En el contexto del post-68 mexicano, con la salida del rector Ignacio Chávez de la UNAM, la escritora había perdido su salario como jefa de Información y Prensa de esa institución. Según la correspondencia con su amigo Raúl Ortiz y Ortiz, se había convertido en la principal proveedora económica de su hogar, por lo que aceptó tomar un contrato de un año como profesora visitante en las universidades estadunidenses de Madison, Wisconsin y Bloomington, Indiana.

El viaje por Estados Unidos la expone de nuevo al contacto con “lo otro” y la lleva a romper la soledad tal como había descubierto en su primer viaje europeo. Sin embargo, ya no es a Guerra sino a su amigo Raúl Ortiz y Ortiz a quien le da testimonio de esta apertura. Castellanos quizá descubre, por fin, que la igualdad entre interlocutores es posible. Traductor y profesor universitario, Ortiz y Ortiz no solo le responde en cantidad equitativa, sino que promueve la profundidad y la constancia del diálogo. A él es a quien le reserva ahora sus reseñas de novedades teatrales y de cine, sus lecturas, su breve visita a Nueva York con Gabriel, de 5 años, y su nana Herlinda.

Raúl y los jóvenes secretos

Cuando en 1971 es nombrada embajadora de México en Israel, Castellanos sigue contando con la constancia del intercambio epistolar intelectual con Ortiz y Ortiz; es a él, más que a sus “caros lectores” de Excélsior, a quien le comunica sus más honestas reflexiones sobre la vida en Israel, tanto la cotidiana como la política, incluyendo su desaprobación a la guerra de Yom Kipur; es a él a quien le cuenta los intrincados y frustrados intentos por ser miembro de El Colegio Nacional; a él a quien le pide consejo sobre la duda de publicar o no El eterno femenino; es a él a quien confía sus problemas domésticos y hasta con quien confía en practicar su inglés, ella que siempre se lamentaba de ser “monolingüe”.
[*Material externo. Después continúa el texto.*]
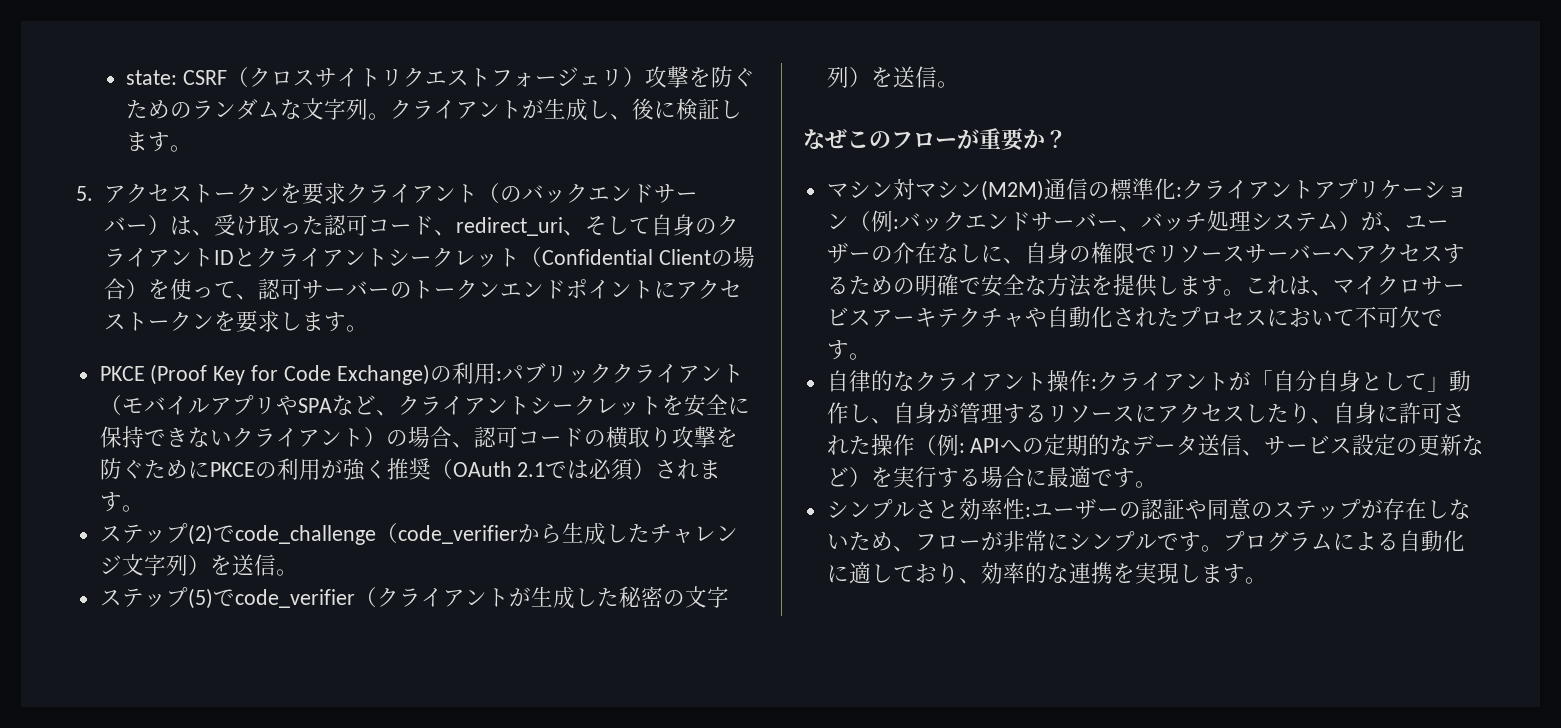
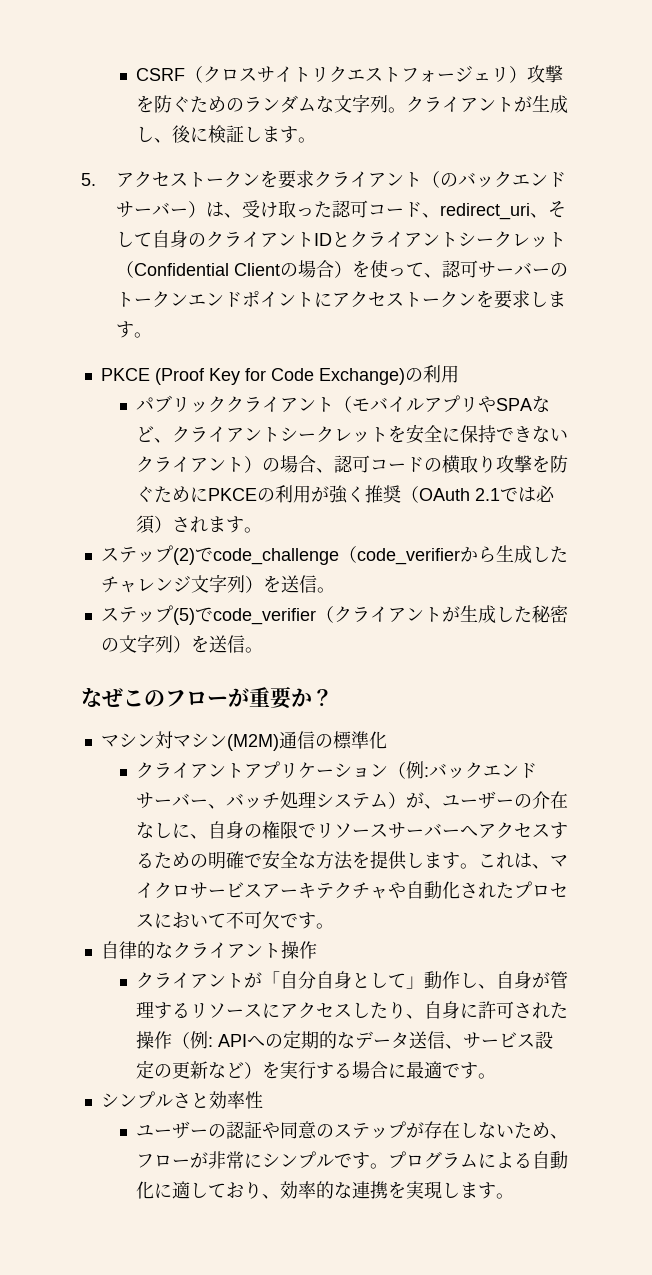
- state: CSRF（クロスサイトリクエストフォージェリ）攻撃を防ぐためのランダムな文字列。
+ CSRF（クロスサイトリクエストフォージェリ）攻撃を防ぐためのランダムな文字列。
- PKCE (Proof Key for Code Exchange)の利用:パブリッククライアント（モバイルアプリやSPAなど、クライアントシークレットを安全に保持できないクライアント）の場合、認可コードの横取り攻撃を防ぐためにPKCEの利用が強く推奨（OAuth 2.1では必須）されます。
+ PKCE (Proof Key for Code Exchange)の利用
+ パブリッククライアント（モバイルアプリやSPAなど、クライアントシークレットを安全に保持できないクライアント）の場合、認可コードの横取り攻撃を防ぐためにPKCEの利用が強く推奨（OAuth 2.1では必須）されます。
- マシン対マシン(M2M)通信の標準化:クライアントアプリケーション（例:バックエンドサーバー、バッチ処理システム）が、ユーザーの介在なしに、自身の権限でリソースサーバーへアクセスするための明確で安全な方法を提供します。
+ マシン対マシン(M2M)通信の標準化
+ クライアントアプリケーション（例:バックエンドサーバー、バッチ処理システム）が、ユーザーの介在なしに、自身の権限でリソースサーバーへアクセスするための明確で安全な方法を提供します。
- 自律的なクライアント操作:クライアントが「自分自身として」動作し、自身が管理するリソースにアクセスしたり、自身に許可された操作（例: APIへの定期的なデータ送信、サービス設定の更新など）を実行する場合に最適です。
+ 自律的なクライアント操作
+ クライアントが「自分自身として」動作し、自身が管理するリソースにアクセスしたり、自身に許可された操作（例: APIへの定期的なデータ送信、サービス設定の更新など）を実行する場合に最適です。
- シンプルさと効率性:ユーザーの認証や同意のステップが存在しないため、フローが非常にシンプルです。
+ シンプルさと効率性
+ ユーザーの認証や同意のステップが存在しないため、フローが非常にシンプルです。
La trama autoficcional de nuestra protagonista continúa entonces así: la viajera que ya no es tan joven, pero sigue teniendo oficio de poeta, entre muchos otros, es también ahora una mujer divorciada (después de trece años de matrimonio) y madre; a su modo sigue viajando sola, pero no tan ligera de equipaje. Ahora viaja en primera clase porque es la nueva embajadora de México en Israel. La protagonista tiene por fin un hogar en el que todo está pensado para ella, chofer y personal a su servicio. Además de recibir a altos funcionarios, a estudiantes viajeros, como ella lo fuera alguna vez, de invitar y ser invitada a múltiples actos sociales y culturales, nuestra protagonista debe también educar a su hijo, quien empieza a convertirse en su traductor oficial y en protagonista, junto con su nana Herlinda, de muchas de sus columnas. Podemos imaginarla escribiendo día y noche; además de reportes sobre su embajada, empezó de nuevo a escribir teatro y esto la hacía feliz.
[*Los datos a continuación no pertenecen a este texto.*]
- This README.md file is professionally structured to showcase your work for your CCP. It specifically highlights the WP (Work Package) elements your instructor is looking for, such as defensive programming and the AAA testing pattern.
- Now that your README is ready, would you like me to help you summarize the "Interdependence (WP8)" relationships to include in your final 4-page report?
La mujer siempre nómade decide mudarse a otra zona de la ciudad, frente al mar y teniendo por vecinas a otras embajadoras; es ahí donde empieza a decorar a su manera, eligiendo muebles y objetos entre sus idas y venidas a Jerusalén, donde ha empezado a dar clases de literatura mexicana, y a otros países a los que ocasionalmente se escapa, como Grecia e Irán, donde termina por encontrar tantos parecidos con México que casi se arrepiente de haber ido. Entre los nuevos objetos, el 7 de agosto de 1974 ha adquirido una mesa en un bazar de Jerusalén sobre la cual coloca una lámpara que conecta primero y limpia con un trapo mojado después. “La reacción fue fatal”, recordaría su amigo Ortiz y Ortiz.
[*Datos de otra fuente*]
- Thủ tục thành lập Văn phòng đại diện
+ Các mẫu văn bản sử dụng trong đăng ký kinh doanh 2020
Excélsior publicó a los tres días de su muerte el último artículo enviado por ella, “Jerusalén celeste, Jerusalén terrenal”. Quizá después de terminarlo, la escritora extrañó en la soledad de su hogar a su hijo, quien se había ido de vacaciones a visitar al padre en México, y entonces escribió esa crónica, que no fue de un viaje, sino sobre su estado permanente de viaje, ese “estar en Nepantla, siempre, en la tierra de nadie, en la tierra de en medio”, ese territorio de la memoria prehispánica con el que nombraba sus propios territorios emocionales. “Recado a Gabriel: donde se encuentre” se publicó el 26 de agosto de 1974. Fue su último relato a su interlocutor más querido, pero también con el que se despidió de sus presentes y futuros “jóvenes secretos”.